United States District Court, D. Connecticut

April 16, 2019

GERALD J. SILVA, Plaintiff,
v.
D.K. WILLIAMS, Defendant.

          RULING ON AMENDED COMPLAINT (ECF No. 9)

          MICHAEL P. SHEA, UNITED STATES DISTRICT JUDGE

         On October 26, 2018, the plaintiff, Gerald J. Silva, a pro se inmate currently confined at the Federal Correctional Institution in Danbury (“FCI Danbury”), Connecticut, brought a civil rights action under Bivens v. Six Unknown Named Agents of Fed. Bureau of Narcotics, 403 U.S. 388 (1971), against the warden of FCI Danbury, D.K. Williams. Compl. (ECF No. 1) at 1-2. The complaint seeks monetary and injunctive relief against the defendant for “garnishing inmates' wages” and “price gouging” items in the prison commissary. Id. at 5-6. The Court dismissed the complaint without prejudice because (1) the plaintiff failed to allege facts showing that he had standing to bring the wage garnishing claim, and (2) his “price gouging” claim was not cognizable. Initial Review Order (ECF No. 7) at 3-4. In doing so, the Court permitted the plaintiff to file an amended complaint alleging facts showing that he had standing to bring the wage garnishing claim against the defendant. Id. at 4, 8.

         On March 18, 2019, the plaintiff filed an amended complaint alleging that the Bureau of Prisons garnished wages he earned at FCI Danbury in 2018. Am. Compl. (ECF No. 9) at 1; Pl.'s Attach. 1 (ECF No. 9-1) at 1-5. Specifically, he alleges that he was promised a monthly pay of $70.00 but only received $58.15. Pl.'s Attach. 1 at 5.

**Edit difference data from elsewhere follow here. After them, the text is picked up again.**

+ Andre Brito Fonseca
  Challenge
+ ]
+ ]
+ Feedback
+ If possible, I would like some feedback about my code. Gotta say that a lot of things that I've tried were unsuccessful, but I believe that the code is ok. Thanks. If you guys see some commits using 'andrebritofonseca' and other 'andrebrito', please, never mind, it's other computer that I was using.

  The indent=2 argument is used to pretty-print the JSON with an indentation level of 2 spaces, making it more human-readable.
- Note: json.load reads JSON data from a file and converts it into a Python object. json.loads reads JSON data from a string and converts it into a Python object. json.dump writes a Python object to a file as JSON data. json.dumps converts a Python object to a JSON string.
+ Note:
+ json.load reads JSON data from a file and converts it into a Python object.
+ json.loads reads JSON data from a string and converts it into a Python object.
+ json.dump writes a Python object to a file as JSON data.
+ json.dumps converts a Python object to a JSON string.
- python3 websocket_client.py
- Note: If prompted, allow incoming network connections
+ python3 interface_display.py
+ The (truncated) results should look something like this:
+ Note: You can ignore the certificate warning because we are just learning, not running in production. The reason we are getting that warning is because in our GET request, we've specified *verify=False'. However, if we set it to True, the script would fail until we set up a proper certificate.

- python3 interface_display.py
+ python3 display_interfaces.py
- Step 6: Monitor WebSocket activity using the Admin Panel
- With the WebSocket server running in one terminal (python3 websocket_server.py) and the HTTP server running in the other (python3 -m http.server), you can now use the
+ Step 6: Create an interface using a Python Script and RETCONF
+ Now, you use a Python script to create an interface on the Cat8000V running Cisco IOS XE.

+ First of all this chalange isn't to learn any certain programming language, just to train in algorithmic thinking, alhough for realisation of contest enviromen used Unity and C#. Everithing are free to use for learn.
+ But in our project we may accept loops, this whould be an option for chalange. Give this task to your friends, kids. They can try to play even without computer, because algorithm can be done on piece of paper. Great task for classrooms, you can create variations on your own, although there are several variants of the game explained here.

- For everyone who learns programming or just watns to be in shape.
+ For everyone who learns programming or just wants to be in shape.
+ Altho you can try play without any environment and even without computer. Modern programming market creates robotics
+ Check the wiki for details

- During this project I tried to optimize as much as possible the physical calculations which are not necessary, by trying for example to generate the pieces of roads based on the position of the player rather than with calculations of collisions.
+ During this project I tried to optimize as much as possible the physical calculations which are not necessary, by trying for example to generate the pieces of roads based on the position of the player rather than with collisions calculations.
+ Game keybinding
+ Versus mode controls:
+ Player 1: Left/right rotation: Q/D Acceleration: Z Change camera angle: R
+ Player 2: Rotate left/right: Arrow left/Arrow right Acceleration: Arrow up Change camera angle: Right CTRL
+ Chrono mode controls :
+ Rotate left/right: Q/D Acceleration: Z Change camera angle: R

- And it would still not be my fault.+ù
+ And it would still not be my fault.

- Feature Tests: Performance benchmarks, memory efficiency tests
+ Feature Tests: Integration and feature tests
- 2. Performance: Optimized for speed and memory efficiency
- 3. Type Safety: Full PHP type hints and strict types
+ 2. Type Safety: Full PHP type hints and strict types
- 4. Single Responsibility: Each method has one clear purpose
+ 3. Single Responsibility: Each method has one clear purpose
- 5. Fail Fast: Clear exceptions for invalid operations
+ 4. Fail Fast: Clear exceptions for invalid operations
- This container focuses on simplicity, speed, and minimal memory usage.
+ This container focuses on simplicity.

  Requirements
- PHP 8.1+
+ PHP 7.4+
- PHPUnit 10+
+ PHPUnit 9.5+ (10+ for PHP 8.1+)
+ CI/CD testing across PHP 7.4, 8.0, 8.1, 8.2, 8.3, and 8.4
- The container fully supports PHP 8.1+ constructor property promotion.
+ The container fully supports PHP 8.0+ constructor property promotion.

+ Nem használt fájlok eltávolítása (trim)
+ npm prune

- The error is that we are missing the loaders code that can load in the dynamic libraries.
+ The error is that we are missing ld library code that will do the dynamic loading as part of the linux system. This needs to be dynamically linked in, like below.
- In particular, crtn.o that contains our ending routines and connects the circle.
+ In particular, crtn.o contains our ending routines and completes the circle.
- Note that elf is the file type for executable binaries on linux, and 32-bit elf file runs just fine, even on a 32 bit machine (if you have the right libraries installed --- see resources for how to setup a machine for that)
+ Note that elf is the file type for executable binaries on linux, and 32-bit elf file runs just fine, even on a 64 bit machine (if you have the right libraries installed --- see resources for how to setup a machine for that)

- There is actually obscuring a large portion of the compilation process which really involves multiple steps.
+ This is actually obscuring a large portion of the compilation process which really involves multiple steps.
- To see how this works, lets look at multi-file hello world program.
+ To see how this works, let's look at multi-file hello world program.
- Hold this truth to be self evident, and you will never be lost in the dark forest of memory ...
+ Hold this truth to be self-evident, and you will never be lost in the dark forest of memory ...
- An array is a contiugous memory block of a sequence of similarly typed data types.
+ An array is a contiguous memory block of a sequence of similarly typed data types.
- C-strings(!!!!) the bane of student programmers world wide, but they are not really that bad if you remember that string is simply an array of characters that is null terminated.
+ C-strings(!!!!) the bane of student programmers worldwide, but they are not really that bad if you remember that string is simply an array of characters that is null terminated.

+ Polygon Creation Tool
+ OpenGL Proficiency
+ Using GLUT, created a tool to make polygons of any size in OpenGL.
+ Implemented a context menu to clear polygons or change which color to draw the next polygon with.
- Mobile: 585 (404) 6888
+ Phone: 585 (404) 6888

         Although plaintiff now adequately pleads standing, even construing his allegations liberally, the Court would be inclined to dismiss the plaintiff's amended complaint for the following reasons. Plaintiff's Fifth Amendment due process claim for garnishing of his wages against the defendant in his individual capacity for damages may not be cognizable under Bivens. See Ziglar v. Abbasi, 137 S.Ct. 1843, 1859-60 (2017) (holding that “[i]f the case is different in a meaningful way from previous Bivens cases decided by this Court, ” a special factors analysis is required to determine whether a Bivens cause of action can be implied).[1] Plaintiff is also precluded from recovering injunctive relief against the defendant in his official capacity under Bivens. See Polanco v. U.S. Drug Enf't Admin., 158 F.3d 647, 652 (2d Cir.1998) (stating that “a Bivens action . . . [is] . . . (by definition) a claim for money damages, whereas [plaintiff] seeks equitable relief.”); Robinson v. Overseas Military Sales Corp., 21 F.3d 502, 510 (2d Cir. 1994) (affirming dismissal of Bivens action against federal officers in their official capacities). Nonetheless, plaintiff may be able to obtain such injunctive relief under a different cause of action, such as 28 U.S.C. § 2241, the Administrative Procedure Act, or a writ of mandamus. See, e.g., Thompson v. Choinski, 525 F.3d 205, 209 (2d Cir. 2008) (recognizing the availability of 28 U.S.C. § 2241 as a vehicle for prisoner's claim for injunctive relief challenging federal conditions of confinement); Polanco, 158 F.3d at 652 (“[The APA] waives sovereign immunity in an action seeking equitable relief from wrongful agency action, except where (i) the action also seeks monetary relief; (ii) there is an adequate remedy at law; or (iii) the action is precluded from judicial review by statute or committed by law to agency discretion.”).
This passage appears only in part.